By Arti Loftus November 05, 2019

Former top Gartner telecommunications infrastructure analyst turned independent technologist, advisor, and developer, Akshay Sharma describes his work in the Avionics industry, and specifically the incorrect usage of the ARINC 629 Databus he advised Boeing on for the 777, in the early ‘90s.

As seen in the news lately, Boeing has had it’s 737 MAX airplanes grounded due to two planes that crashed last year.

Issues persist with Boeing’s usage of $9/hour engineers from HCL’s India teams performing only the unit testing and not the rigorous systems testing to their usage of simulation testing, which only tests for sequences of events that are known about, not unknown scenarios.

Sharma advised Boeing on the 777, and when the Boeing 737 MAX crashes occurred last year, he was shocked to find out that Boeing was using the protocol he advised on decades ago.

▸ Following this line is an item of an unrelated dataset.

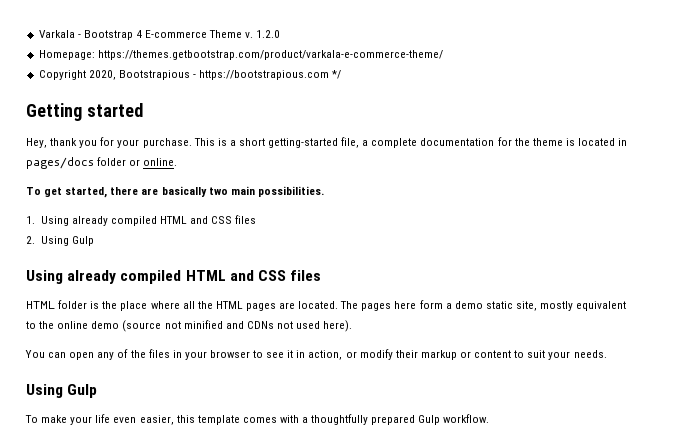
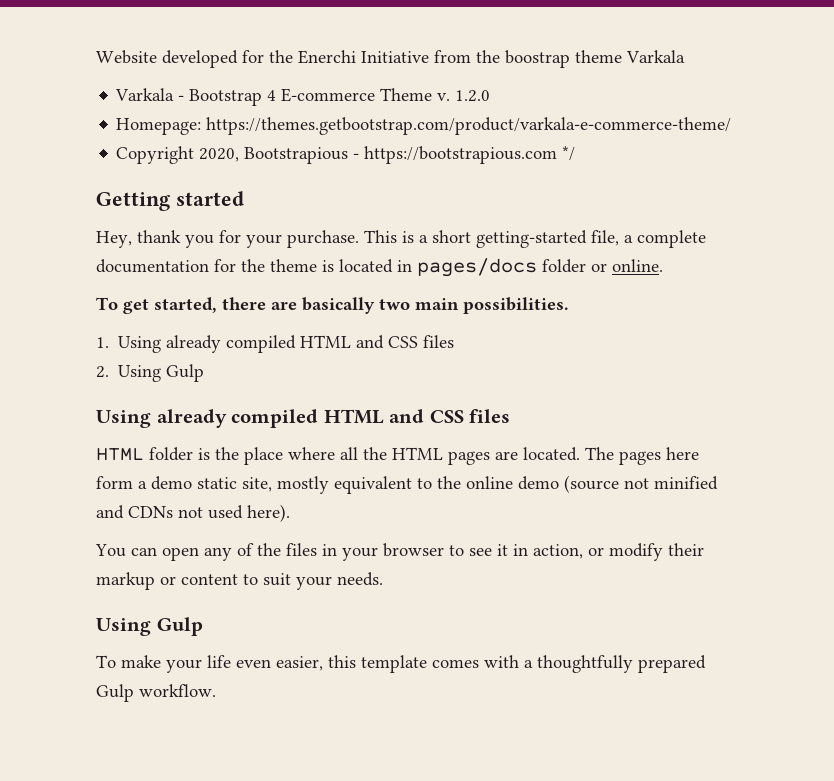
(38, 34) none -> [96,50,685,68] Website developed for the Enerchi Initiative from the boostrap theme Varkala //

“Back in ’89 and in the early ‘90s as a freshly minted engineer, I worked for Nortel on ISDN Q.931 standards where I became an expert on protocol design, conformance testing, performance testing and reachability analysis to detect real-time issues like deadlocks, queuing delays, and pre-emption/prioritization issues,” Sharma described in a recent interview.

“I then joined Telelogic which became part of SAAB Avionics Combitech division, and was assigned deep dive discussions with Boeing on a new plane called the 777 using a new system called ‘fly-by-wire’, which I advised them on, and helped train the FAA’s standards body called ARINC leading to the ARINC 629 Databus, used in the Boeing 777 and a few Airbus aircraft.” Sharma continued.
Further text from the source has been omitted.